◆ WHAT NEEDS TO BE DONE ◆
Copy all lines of the listing that include the string "right".

◆ RECORDS PROVIDED ◆
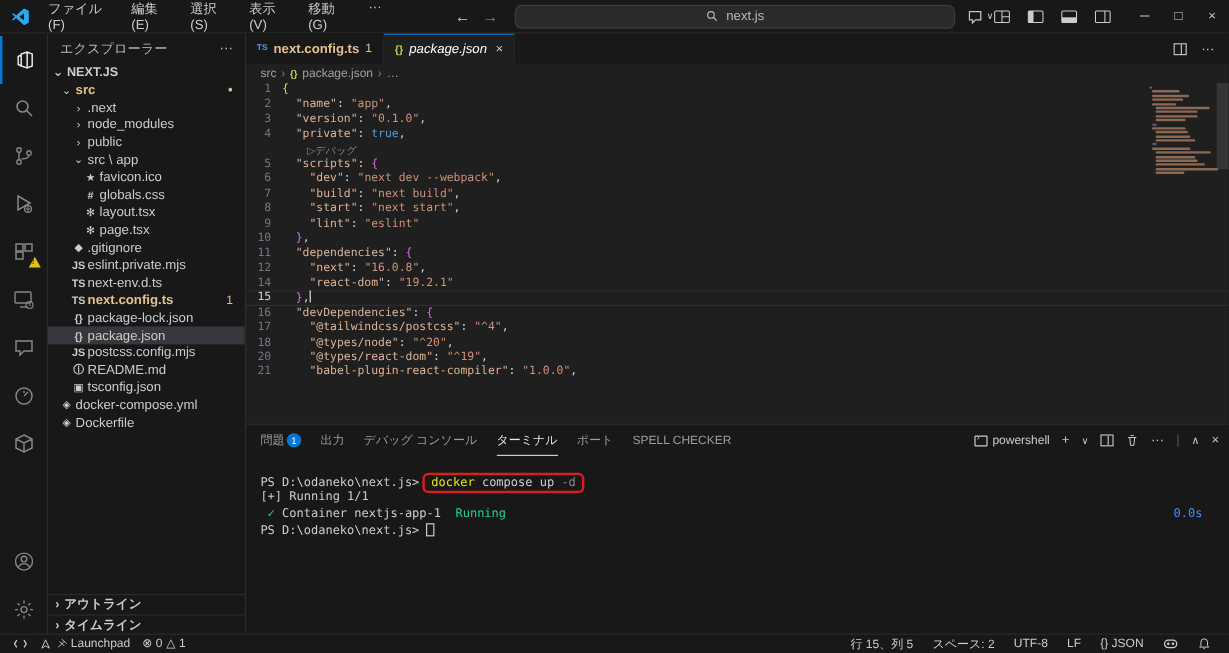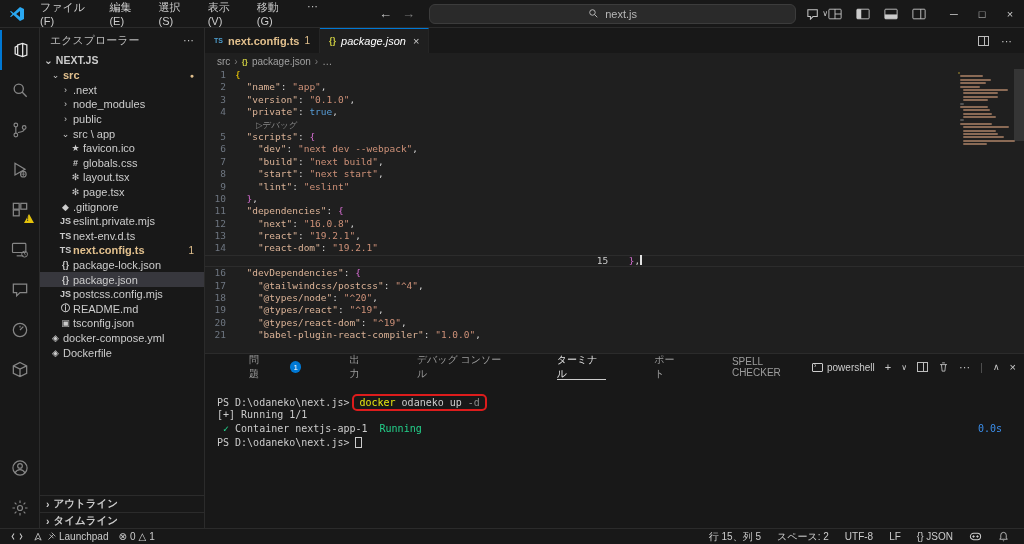--- a/index.html
+++ b/index.html
@@ -83,37 +83,37 @@
 
   .breadcrumb { height:16px; display:flex; align-items:center; gap:4px; padding-left:12px;
     font-size:10px; color:#a0a0a0; flex:none; }
   .breadcrumb .sep { color:#7a7a7a; font-size:10px; }
   .bc-json { color:#cbcb41; font-weight:bold; font-size:8px; }
 
   .code-area { height:284px; position:relative; overflow:hidden; flex:none;
     font-family:"DejaVu Sans Mono","Liberation Mono",monospace; font-size:9.5px; }
   .cl { height:12.4px; line-height:12.4px; display:flex; white-space:pre; }
   .cl .gut { width:30px; flex:none; text-align:right; padding-right:9px; color:#6e7681; }
-  .cl.active-line { box-shadow:inset 0 1px 0 #2c2c2c, inset 0 -1px 0 #2c2c2c;justify-content:center; }
+  .cl.active-line { box-shadow:inset 0 1px 0 #2c2c2c, inset 0 -1px 0 #2c2c2c; }
   .cl.active-line .gut { color:#cccccc; }
   .codelens { height:12.4px; line-height:12.4px; padding-left:51px; color:#888888; font-size:8.5px;
     font-family:"Liberation Sans","DejaVu Sans",sans-serif; }
   .k { color:#dcb397; } .s { color:#ce9178; } .p { color:#d4d4d4; }
   .t { color:#569cd6; } .b1 { color:#ffd700; } .b2 { color:#da70d6; }
   .caret { display:inline-block; width:1.5px; height:10px; background:#e0e0e0; vertical-align:-1px; }
   .minimap { position:absolute; top:3px; right:14px; width:52px; }
   .minimap div { height:2px; margin-bottom:1.4px; border-radius:1px; }
   .vscroll { position:absolute; top:0; right:0; width:10px; height:72px; background:rgba(121,121,121,0.25); }
 
   
   .panel { flex:1; background:#181818; border-top:1px solid #2b2b2b; display:flex;
     flex-direction:column; min-height:0; }
   .panel-header { height:26px; display:flex; align-items:center; padding:0 8px 0 12px; flex:none; }
   .panel-tabs { display:flex; gap:16px; font-size:10px; color:#9d9d9d; align-items:center; }
-  .panel-tab { display:flex; align-items:center; gap:22px; height:25px;margin-left:32px; }
+  .panel-tab { display:flex; align-items:center; gap:2px; height:25px; }
   .panel-tab.active { color:#e7e7e7; border-bottom:1px solid #cccccc; }
   .ptab-badge { background:#0078d4; color:#ffffff; border-radius:50%; width:12px; height:12px;
     display:flex; align-items:center; justify-content:center; font-size:8px; }
   .panel-toolbar { margin-left:auto; display:flex; align-items:center; gap:10px; color:#cccccc; font-size:11px; }
   .shell-label { display:flex; align-items:center; gap:4px; font-size:10px; color:#cccccc; }
   .term-icon { width:11px; height:9px; border:1px solid #cccccc; border-radius:1px; position:relative; display:inline-block;}
   .term-icon:after { content:"›"; position:absolute; left:1px; top:-2px; font-size:7px; }
   .tool-divider { color:#555; }
   .terminal { flex:1; padding:14px 0 0 12px; font-family:"DejaVu Sans Mono","Liberation Mono",monospace;
     font-size:10px; position:relative; }
@@ -412,27 +412,25 @@
             <div class="cl"><span class="gut">4</span><span class="src-line"><span class="k">  "private"</span><span class="p">: </span><span class="t">true</span><span class="p">,</span></span></div>
             <div class="codelens">▷デバッグ</div>
             <div class="cl"><span class="gut">5</span><span class="src-line"><span class="k">  "scripts"</span><span class="p">: </span><span class="b2">{</span></span></div>
             <div class="cl"><span class="gut">6</span><span class="src-line"><span class="k">    "dev"</span><span class="p">: </span><span class="s">"next dev --webpack"</span><span class="p">,</span></span></div>
             <div class="cl"><span class="gut">7</span><span class="src-line"><span class="k">    "build"</span><span class="p">: </span><span class="s">"next build"</span><span class="p">,</span></span></div>
             <div class="cl"><span class="gut">8</span><span class="src-line"><span class="k">    "start"</span><span class="p">: </span><span class="s">"next start"</span><span class="p">,</span></span></div>
             <div class="cl"><span class="gut">9</span><span class="src-line"><span class="k">    "lint"</span><span class="p">: </span><span class="s">"eslint"</span></span></div>
             <div class="cl"><span class="gut">10</span><span class="src-line"><span class="p">  </span><span class="b2">}</span><span class="p">,</span></span></div>
             <div class="cl"><span class="gut">11</span><span class="src-line"><span class="k">  "dependencies"</span><span class="p">: </span><span class="b2">{</span></span></div>
             <div class="cl"><span class="gut">12</span><span class="src-line"><span class="k">    "next"</span><span class="p">: </span><span class="s">"16.0.8"</span><span class="p">,</span></span></div>
-            <div class="cl"><span class="gut">13</span><span class="src-line"><span class="k">    "react"</span><span class="p">: </span><span class="s">"19.2.1"</span><span class="p">,</span></span></div>
             <div class="cl"><span class="gut">14</span><span class="src-line"><span class="k">    "react-dom"</span><span class="p">: </span><span class="s">"19.2.1"</span></span></div>
             <div class="cl active-line"><span class="gut">15</span><span class="src-line"><span class="p">  </span><span class="b2">}</span><span class="p">,</span><span class="caret"></span></span></div>
             <div class="cl"><span class="gut">16</span><span class="src-line"><span class="k">  "devDependencies"</span><span class="p">: </span><span class="b2">{</span></span></div>
             <div class="cl"><span class="gut">17</span><span class="src-line"><span class="k">    "@tailwindcss/postcss"</span><span class="p">: </span><span class="s">"^4"</span><span class="p">,</span></span></div>
             <div class="cl"><span class="gut">18</span><span class="src-line"><span class="k">    "@types/node"</span><span class="p">: </span><span class="s">"^20"</span><span class="p">,</span></span></div>
-            <div class="cl"><span class="gut">19</span><span class="src-line"><span class="k">    "@types/react"</span><span class="p">: </span><span class="s">"^19"</span><span class="p">,</span></span></div>
             <div class="cl"><span class="gut">20</span><span class="src-line"><span class="k">    "@types/react-dom"</span><span class="p">: </span><span class="s">"^19"</span><span class="p">,</span></span></div>
             <div class="cl"><span class="gut">21</span><span class="src-line"><span class="k">    "babel-plugin-react-compiler"</span><span class="p">: </span><span class="s">"1.0.0"</span><span class="p">,</span></span></div>
           </div>
         <div class="minimap" id="minimap">
             <div style="width: 1.6px; margin-left: 0px; background: rgb(122, 106, 42);"></div>
             <div style="width: 22.4px; margin-left: 2.4px; background: rgb(138, 106, 85);"></div>
             <div style="width: 30.4px; margin-left: 2.4px; background: rgb(138, 106, 85);"></div>
             <div style="width: 25.6px; margin-left: 2.4px; background: rgb(138, 106, 85);"></div>
             <div style="width: 19.2px; margin-left: 2.4px; background: rgb(138, 106, 85);"></div>
             <div style="width: 44.8px; margin-left: 4.8px; background: rgb(138, 106, 85);"></div>
@@ -490,21 +488,21 @@
             <svg width="11" height="12" viewBox="0 0 16 16">
               <path d="M6 2h4 M3 4.5h10 M5 4.5l1 9.5h4l1-9.5" fill="none" stroke="#cccccc" stroke-width="1.2"></path>
             </svg>
             <span>···</span>
             <span class="tool-divider">|</span>
             <span style="font-size:9px">∧</span>
             <span>×</span>
           </div>
         </div>
         <div class="terminal" id="terminal">
-            <div class="tl"><span class="t-fg">PS D:\odaneko\next.js&gt;</span><span class="redbox"><span class="t-yellow">docker</span><span class="t-fg"> odaneko up </span><span class="t-dim">-d</span></span></div>
+            <div class="tl"><span class="t-fg">PS D:\odaneko\next.js&gt;</span><span class="redbox"><span class="t-yellow">docker</span><span class="t-fg"> compose up </span><span class="t-dim">-d</span></span></div>
             <div class="tl"><span class="t-fg">[+] Running 1/1</span></div>
             <div class="tl"><span class="t-green"> ✓ </span><span class="t-fg">Container nextjs-app-1  </span><span class="t-green">Running</span><span class="right t-blue">0.0s</span></div>
             <div class="tl"><span class="t-fg">PS D:\odaneko\next.js&gt; </span><span class="tcur"></span></div>
           </div>
       </div>
     </div>
   </div>
 
   <div class="statusbar">
     <span class="sb-item sb-icon">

◆ SOLUTION ◆
   .cl .gut { width:30px; flex:none; text-align:right; padding-right:9px; color:#6e7681; }
   .minimap { position:absolute; top:3px; right:14px; width:52px; }
   .vscroll { position:absolute; top:0; right:0; width:10px; height:72px; background:rgba(121,121,121,0.25); }
             <div class="tl"><span class="t-green"> ✓ </span><span class="t-fg">Container nextjs-app-1  </span><span class="t-green">Running</span><span class="right t-blue">0.0s</span></div>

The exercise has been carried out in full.